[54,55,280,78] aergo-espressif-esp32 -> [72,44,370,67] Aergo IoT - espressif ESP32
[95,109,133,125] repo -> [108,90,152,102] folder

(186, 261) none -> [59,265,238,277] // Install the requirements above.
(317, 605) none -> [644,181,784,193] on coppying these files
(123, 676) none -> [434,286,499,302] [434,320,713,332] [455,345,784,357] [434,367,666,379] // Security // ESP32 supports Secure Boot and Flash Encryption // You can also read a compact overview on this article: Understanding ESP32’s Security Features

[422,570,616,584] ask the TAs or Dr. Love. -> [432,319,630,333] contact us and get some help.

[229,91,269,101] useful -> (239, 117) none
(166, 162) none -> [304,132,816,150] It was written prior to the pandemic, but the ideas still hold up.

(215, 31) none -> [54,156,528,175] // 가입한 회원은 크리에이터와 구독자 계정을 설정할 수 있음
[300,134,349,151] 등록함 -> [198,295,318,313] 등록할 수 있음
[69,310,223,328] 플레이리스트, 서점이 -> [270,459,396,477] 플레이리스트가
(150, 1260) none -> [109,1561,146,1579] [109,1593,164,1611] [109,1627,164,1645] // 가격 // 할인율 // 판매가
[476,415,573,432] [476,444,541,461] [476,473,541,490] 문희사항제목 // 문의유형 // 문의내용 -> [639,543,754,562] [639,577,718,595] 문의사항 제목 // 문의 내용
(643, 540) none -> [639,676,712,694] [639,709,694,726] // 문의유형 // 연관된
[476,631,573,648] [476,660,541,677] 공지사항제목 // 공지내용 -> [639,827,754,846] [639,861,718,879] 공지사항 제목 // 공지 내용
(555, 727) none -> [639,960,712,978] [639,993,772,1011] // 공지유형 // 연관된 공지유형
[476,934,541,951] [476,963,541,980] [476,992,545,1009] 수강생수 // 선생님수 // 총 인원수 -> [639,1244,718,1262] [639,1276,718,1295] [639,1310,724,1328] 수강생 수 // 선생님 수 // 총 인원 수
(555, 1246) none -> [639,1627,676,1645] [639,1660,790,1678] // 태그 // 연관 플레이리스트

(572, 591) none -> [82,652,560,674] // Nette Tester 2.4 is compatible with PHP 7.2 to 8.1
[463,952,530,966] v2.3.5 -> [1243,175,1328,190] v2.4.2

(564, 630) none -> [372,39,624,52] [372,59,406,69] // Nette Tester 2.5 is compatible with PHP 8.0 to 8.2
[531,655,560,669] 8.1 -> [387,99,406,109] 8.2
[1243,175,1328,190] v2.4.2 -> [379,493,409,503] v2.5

| REQUIRED WORK |
From the first line above through the line that contains "(317, 605) none", quote each line exactly. Output nothing more.

| YOUR SOLUTION |
[54,55,280,78] aergo-espressif-esp32 -> [72,44,370,67] Aergo IoT - espressif ESP32
[95,109,133,125] repo -> [108,90,152,102] folder

(186, 261) none -> [59,265,238,277] // Install the requirements above.
(317, 605) none -> [644,181,784,193] on coppying these files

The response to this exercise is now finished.